Alcune decisioni dell’ACFTU mostrano la volontà di accellerare il processo di sindacalizzazione e promuovere l’istituzione di meccanismi di consultazione e negoziazione delle dispute sul lavoro anche nelle imprese private. La ristrutturazione delle imprese statali ancora in atto e le difficoltà incontrate nell’organizzare i sindacati interni alle imprese costrinsero tuttavia l’ACFTU a conformarsi nuovamente alle priorità governative, ritrovandosi a dover fornire nuovi posti di lavoro ai 30 milioni di operai resi disoccupati e a dover agire con “rimedi a posteriori” piuttosto che “proteggere preventivamente” gli interessi operai. Alla fine degli anni 90, nonostante l’ACFTU continui ad enfatizzare la necessità di riformarsi, essa si era in realtà già conformata alla politica del Partito.
Gli obiettivi di sostenere la ristrutturazione delle aziende statali e assicurare la stabilità sociale resero l’ACFTU un’organizzazione caritatevole più che un sindacato.
ACFTU in linea con la politica del Partito: 2003-oggi
Nel 2003 il PCC era messo a confronto da un lato con le proteste e le richieste di rimborso degli operai diventati disoccupati in seguito alla ristrutturazione delle industrie statali, dall’altro con l’emergere di gruppi di interesse (es. Associazioni di lavoratori, gruppi di villaggio, club di impiegati) rappresentanti i sempre più numerosi lavoratori immigrati dalle zone rurali.
Temendo questi sviluppi, il Partito cercò di incrementare il suo potere e la sua legittimità promuovendo attraverso varie regolamentazioni la costruzione di un “socialismo” e di una “società armoniosa” fondati sulla “partecipazione del popolo”. “Armoniose relazioni sul posto di lavoro” devono essere raggiunte all’interno di una cornice sociale armoniosa e soddisfare non tanto le aspirazioni degli operai quanto invece gli obiettivi del Partito.

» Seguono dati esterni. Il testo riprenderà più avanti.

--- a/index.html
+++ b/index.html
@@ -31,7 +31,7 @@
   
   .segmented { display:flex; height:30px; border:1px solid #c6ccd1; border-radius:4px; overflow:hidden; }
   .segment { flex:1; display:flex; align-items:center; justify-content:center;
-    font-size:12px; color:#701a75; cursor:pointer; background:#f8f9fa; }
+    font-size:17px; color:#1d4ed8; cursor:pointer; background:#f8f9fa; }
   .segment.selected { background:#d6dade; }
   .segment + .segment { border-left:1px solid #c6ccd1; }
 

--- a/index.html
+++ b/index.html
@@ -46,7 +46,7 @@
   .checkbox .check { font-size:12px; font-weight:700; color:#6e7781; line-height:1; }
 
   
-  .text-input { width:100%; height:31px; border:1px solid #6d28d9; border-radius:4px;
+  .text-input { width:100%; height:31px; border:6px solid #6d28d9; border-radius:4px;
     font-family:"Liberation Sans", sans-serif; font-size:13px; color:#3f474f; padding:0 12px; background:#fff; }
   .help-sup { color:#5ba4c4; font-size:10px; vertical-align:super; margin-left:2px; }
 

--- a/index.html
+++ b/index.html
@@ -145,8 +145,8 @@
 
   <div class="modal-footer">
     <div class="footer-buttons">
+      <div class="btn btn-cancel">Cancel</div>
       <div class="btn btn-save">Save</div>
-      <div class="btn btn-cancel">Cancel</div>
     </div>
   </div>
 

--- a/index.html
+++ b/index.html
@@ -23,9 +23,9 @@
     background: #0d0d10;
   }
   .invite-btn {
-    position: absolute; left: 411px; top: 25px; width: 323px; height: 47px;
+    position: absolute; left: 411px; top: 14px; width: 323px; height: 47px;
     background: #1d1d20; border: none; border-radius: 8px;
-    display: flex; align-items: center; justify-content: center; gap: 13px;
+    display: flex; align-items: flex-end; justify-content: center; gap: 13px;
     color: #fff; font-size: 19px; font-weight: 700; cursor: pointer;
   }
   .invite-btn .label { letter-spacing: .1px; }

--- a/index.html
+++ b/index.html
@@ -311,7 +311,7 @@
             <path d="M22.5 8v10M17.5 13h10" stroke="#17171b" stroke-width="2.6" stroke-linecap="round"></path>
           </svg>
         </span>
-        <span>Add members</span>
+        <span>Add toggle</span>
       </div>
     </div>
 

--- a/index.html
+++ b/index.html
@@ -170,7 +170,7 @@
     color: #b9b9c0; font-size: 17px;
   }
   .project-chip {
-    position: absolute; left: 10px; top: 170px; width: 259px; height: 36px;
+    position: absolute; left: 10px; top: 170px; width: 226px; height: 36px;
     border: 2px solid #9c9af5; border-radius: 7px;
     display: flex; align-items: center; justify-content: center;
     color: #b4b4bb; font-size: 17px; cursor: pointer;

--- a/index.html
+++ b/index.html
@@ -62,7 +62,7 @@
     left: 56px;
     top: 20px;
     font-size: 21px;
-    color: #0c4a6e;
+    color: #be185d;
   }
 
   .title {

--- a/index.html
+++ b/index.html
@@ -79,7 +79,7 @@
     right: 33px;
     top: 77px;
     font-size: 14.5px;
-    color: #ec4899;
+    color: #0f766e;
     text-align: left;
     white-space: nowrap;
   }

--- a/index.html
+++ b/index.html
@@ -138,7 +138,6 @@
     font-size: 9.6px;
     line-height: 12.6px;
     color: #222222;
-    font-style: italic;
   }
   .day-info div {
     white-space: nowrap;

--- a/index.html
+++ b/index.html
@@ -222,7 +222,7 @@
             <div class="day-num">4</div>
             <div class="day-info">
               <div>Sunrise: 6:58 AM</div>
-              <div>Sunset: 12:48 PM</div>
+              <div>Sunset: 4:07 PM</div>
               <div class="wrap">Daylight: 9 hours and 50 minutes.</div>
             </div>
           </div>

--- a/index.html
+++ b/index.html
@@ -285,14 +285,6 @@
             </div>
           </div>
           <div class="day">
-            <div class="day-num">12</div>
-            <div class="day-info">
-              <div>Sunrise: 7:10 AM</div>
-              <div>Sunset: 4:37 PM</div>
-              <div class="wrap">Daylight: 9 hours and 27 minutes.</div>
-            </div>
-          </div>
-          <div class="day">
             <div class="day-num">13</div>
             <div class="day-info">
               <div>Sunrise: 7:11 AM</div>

L’atto finale di politicizzazione dell’ACFTU venne avviato nel 2006, quando essa stessa definì il proprio “concetto di salvaguardia dei diritti operai” come “proattivo, legale e scientifico”. In realtà, i sindacati interni alle imprese non sono nè equipaggiati adeguatamente per difendere in maniera attiva i diritti dei lavoratori, nè disposti a sostenere proteste e scioperi, considerati come illegali.
Questo atteggiamento risponde più alle richieste generali del Partito di proteggere solo quei diritti politicamente motivati, che mirano allo “sviluppo di relazioni di lavoro armoniose” e ad una difesa “pacifica” degli operai. In una società non pluralistica come quella cinese, tale approccio non è tuttavia adatto, bensì contribuisce alla perpetuazione dello sfruttamento degli operai, che devono “sacrificarsi”, ad esempio, per permettere alle aziende di sopravvivere nei periodi di crisi economica. “Protezione legale dei diritti” significa dunque prevenire l’insorgere di petizioni e proteste colletive sfruttando il fatto che il diritto allo sciopero in Cina, dopo essere stato abolito nel 1982 dalla costituzione cinese, non è a tutt’oggi nè legale nè illegale.
Gli operai, non difesi collettivamente, sono dunque costretti ad agire autonomamente adottando misure, che sono in ogni caso considerate “illecite”.